Detected change data:
------------------------------------------------
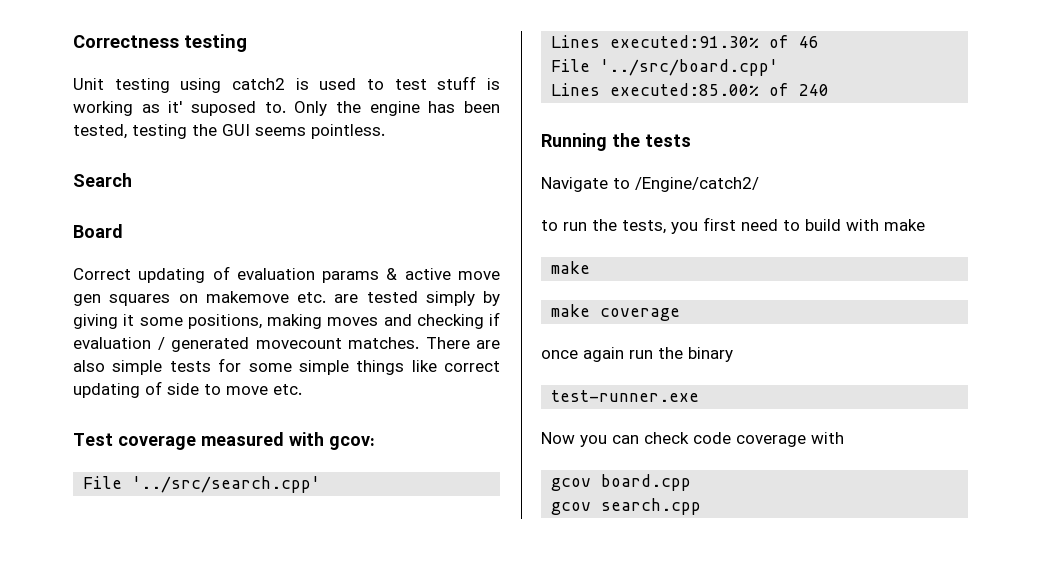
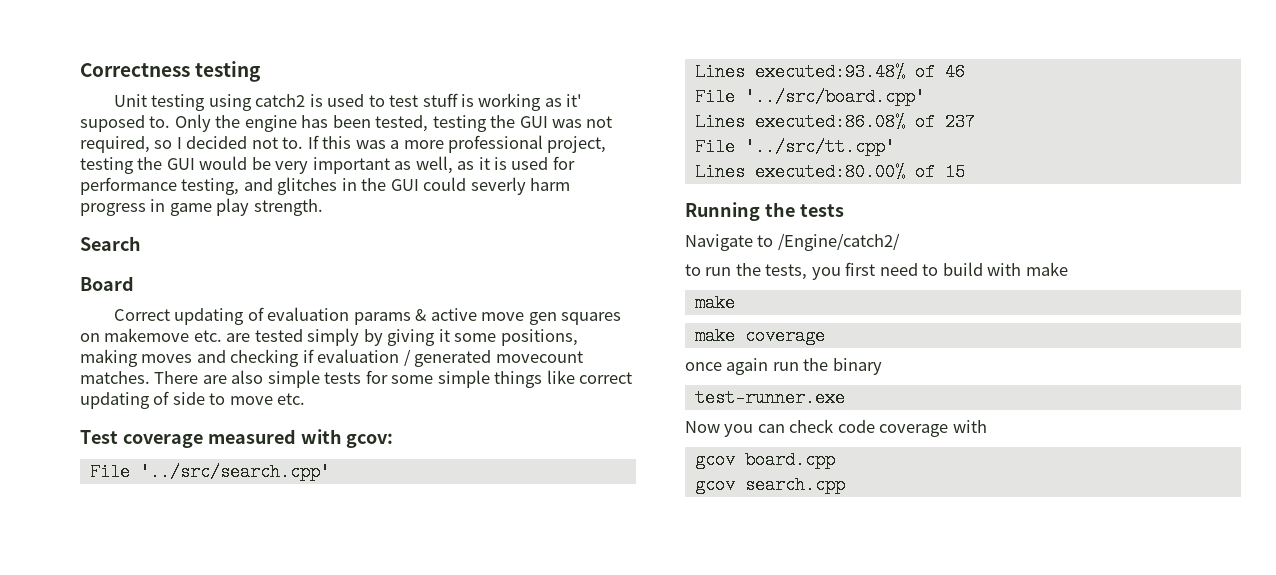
[255,124,385,139] seems pointless. -> [552,116,613,128] [80,135,607,153] [80,156,575,174] [80,177,571,195] [80,198,323,216] was not required, so I decided not to. If this was a more professional project, testing the GUI would be very important as well, as it is used for performance testing, and glitches in the GUI could severly harm progress in game play strength.
[610,35,760,48] executed:91.30% -> [754,63,905,81] executed:93.48%
[610,83,830,96] executed:85.00% of 240 -> [754,113,975,131] [694,138,895,156] [694,163,965,181] executed:86.08% of 237 // File '../src/tt.cpp' // Lines executed:80.00% of 15

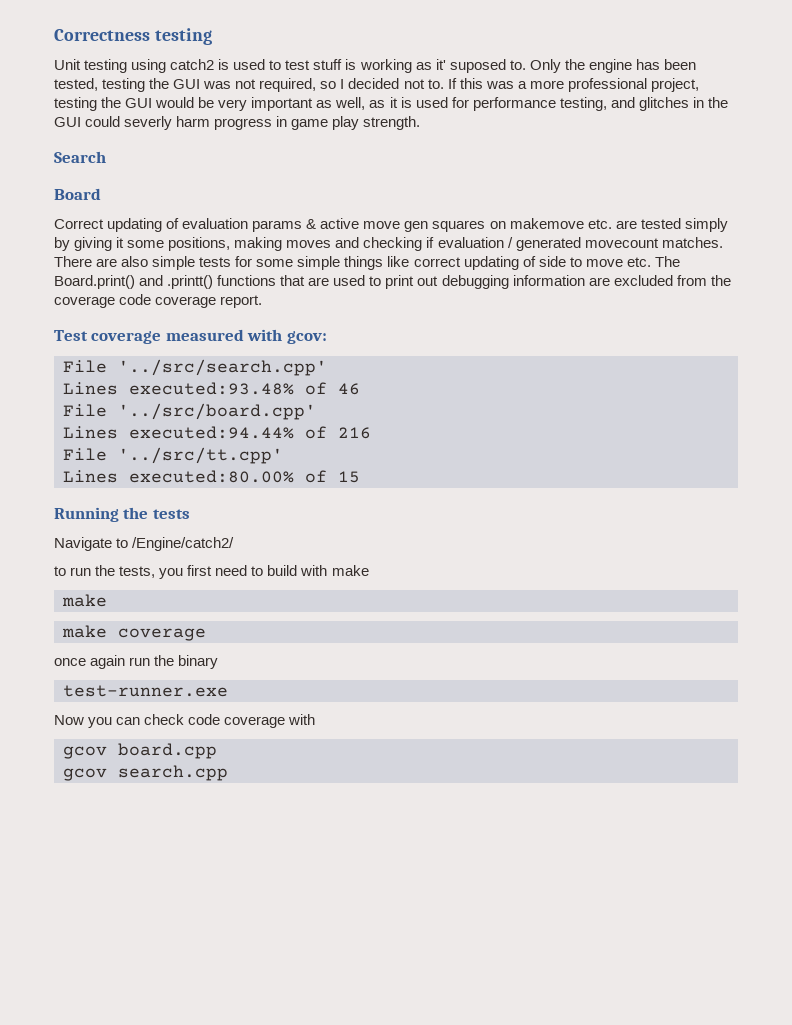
(306, 399) none -> [654,256,680,267] [54,275,731,289] [54,294,263,308] The Board.print() and .printt() functions that are used to print out debugging information are excluded from the coverage code coverage report.
[754,113,975,131] executed:86.08% of 237 -> [129,426,371,439] executed:94.44% of 216

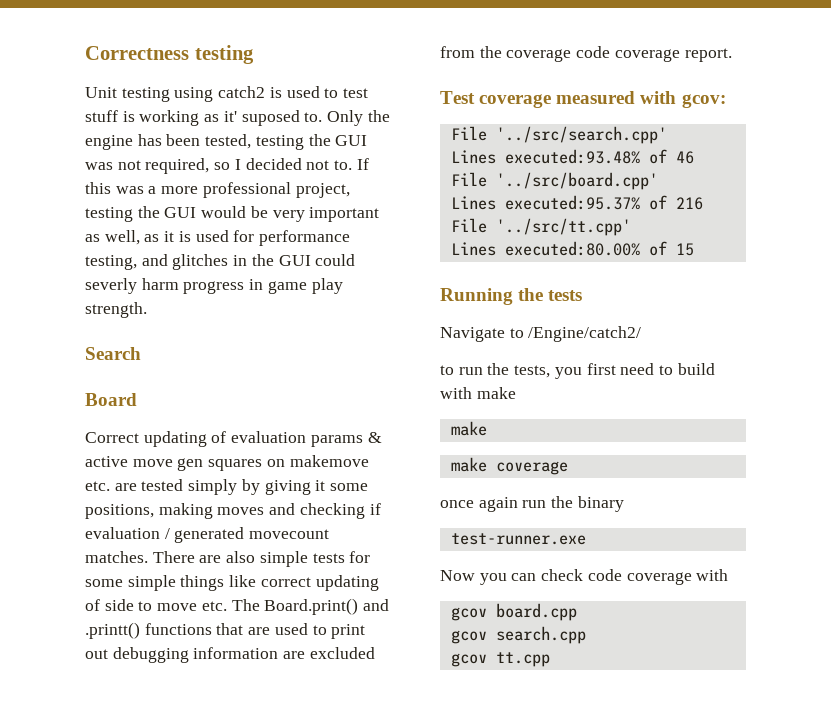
[129,426,294,439] executed:94.44% -> [504,195,640,210] executed:95.37%
(228, 773) none -> [450,652,550,667] // gcov tt.cpp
------------------------------------------------
TASK OBJECTIVE:
Exact reproduction of the entries above is required, with pictures excluded.

PROBLEM SOLUTION:
[255,124,385,139] seems pointless. -> [552,116,613,128] [80,135,607,153] [80,156,575,174] [80,177,571,195] [80,198,323,216] was not required, so I decided not to. If this was a more professional project, testing the GUI would be very important as well, as it is used for performance testing, and glitches in the GUI could severly harm progress in game play strength.
[610,35,760,48] executed:91.30% -> [754,63,905,81] executed:93.48%
[610,83,830,96] executed:85.00% of 240 -> [754,113,975,131] [694,138,895,156] [694,163,965,181] executed:86.08% of 237 // File '../src/tt.cpp' // Lines executed:80.00% of 15

(306, 399) none -> [654,256,680,267] [54,275,731,289] [54,294,263,308] The Board.print() and .printt() functions that are used to print out debugging information are excluded from the coverage code coverage report.
[754,113,975,131] executed:86.08% of 237 -> [129,426,371,439] executed:94.44% of 216

[129,426,294,439] executed:94.44% -> [504,195,640,210] executed:95.37%
(228, 773) none -> [450,652,550,667] // gcov tt.cpp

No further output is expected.